Empresas começam a implementar programas para apoiar mulheres no climatério e na menopausa.
Multinacionais no Brasil estão começando a implementar programas específicos para mulheres no climatério e na menopausa. Vanessa Biazzo, empresária de 51 anos, compartilha sua experiência lidando com sintomas como fogachos e névoa mental, que afetam seu trabalho. Ela defende a flexibilidade no ambiente de trabalho para que mulheres possam se ausentar quando necessário e manter sua produtividade.

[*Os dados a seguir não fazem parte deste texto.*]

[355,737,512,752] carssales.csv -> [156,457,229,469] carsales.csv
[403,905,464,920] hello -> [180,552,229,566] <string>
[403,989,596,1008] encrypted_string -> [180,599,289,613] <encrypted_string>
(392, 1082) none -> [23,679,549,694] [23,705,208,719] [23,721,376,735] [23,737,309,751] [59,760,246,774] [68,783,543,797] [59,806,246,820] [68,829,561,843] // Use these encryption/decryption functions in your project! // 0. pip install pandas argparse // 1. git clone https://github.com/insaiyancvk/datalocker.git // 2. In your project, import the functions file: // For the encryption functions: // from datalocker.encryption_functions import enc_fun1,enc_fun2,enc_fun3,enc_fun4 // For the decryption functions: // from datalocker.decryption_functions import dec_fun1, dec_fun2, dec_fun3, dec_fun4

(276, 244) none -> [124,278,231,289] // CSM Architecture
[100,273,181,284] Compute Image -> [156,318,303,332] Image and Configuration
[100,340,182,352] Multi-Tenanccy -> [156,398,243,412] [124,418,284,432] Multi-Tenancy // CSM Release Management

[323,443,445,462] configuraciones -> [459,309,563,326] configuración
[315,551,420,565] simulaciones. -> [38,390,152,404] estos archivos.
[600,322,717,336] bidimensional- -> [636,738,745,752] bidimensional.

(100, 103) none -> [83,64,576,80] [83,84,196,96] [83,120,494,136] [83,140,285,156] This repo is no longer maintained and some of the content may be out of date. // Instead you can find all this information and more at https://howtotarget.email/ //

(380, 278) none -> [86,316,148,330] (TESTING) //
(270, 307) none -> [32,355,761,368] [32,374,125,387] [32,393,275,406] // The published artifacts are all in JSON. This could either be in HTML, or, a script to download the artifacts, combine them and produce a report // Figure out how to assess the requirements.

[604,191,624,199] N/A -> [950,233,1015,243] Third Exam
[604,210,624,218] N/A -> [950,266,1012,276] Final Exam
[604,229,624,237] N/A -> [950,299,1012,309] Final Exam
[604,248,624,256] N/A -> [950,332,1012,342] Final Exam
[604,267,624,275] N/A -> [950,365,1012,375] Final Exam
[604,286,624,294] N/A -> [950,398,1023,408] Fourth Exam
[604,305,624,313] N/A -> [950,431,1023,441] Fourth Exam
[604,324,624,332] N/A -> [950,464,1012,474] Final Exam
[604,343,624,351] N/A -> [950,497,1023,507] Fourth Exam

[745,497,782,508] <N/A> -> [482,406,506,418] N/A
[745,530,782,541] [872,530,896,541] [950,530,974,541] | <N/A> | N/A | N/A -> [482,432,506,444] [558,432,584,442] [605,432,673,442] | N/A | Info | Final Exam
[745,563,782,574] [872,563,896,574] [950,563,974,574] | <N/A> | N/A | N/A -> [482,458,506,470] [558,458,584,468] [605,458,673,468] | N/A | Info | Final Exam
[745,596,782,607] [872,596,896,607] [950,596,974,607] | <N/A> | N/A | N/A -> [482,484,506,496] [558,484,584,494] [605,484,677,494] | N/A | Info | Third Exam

Desafios enfrentados e o tabu da menopausa
Uma pesquisa realizada pela Ipsos revelou que 45% das mulheres entrevistadas se sentiram deslegitimadas ao relatar seus sintomas. Isso evidencia o tabu que ainda envolve o tema, levando muitas a temerem represálias no trabalho. Especialistas, como a ginecologista Andrea Gonçalves, afirmam que é vital acolher essas mulheres e ajudar a desmistificar a menopausa.
Iniciativas das empresas
No Brasil, empresas como a farmacêutica Sanofi estão tomando a dianteira ao oferecer políticas específicas para menopausa. Desde 2013, a Sanofi permite que funcionários solicitem reembolso para reposição hormonal. O Global Menopause Hub, criado recentemente, fornece conteúdos úteis para colaboradoras e líderes. A Nestlé Brasil também está atenta ao aumento da população feminina na menopausa e lançou o Guia Global de Menopausa no Trabalho, promovendo ações para melhorar a qualidade de vida das funcionárias.
Conclusão
É fundamental que as empresas continuem a desenvolver políticas que abordem os desafios enfrentados por mulheres no climatério, assegurando um ambiente de trabalho mais inclusivo e acolhedor. A saúde e o bem-estar das funcionárias devem ser prioridade para impulsionar a produtividade e o engajamento no local de trabalho.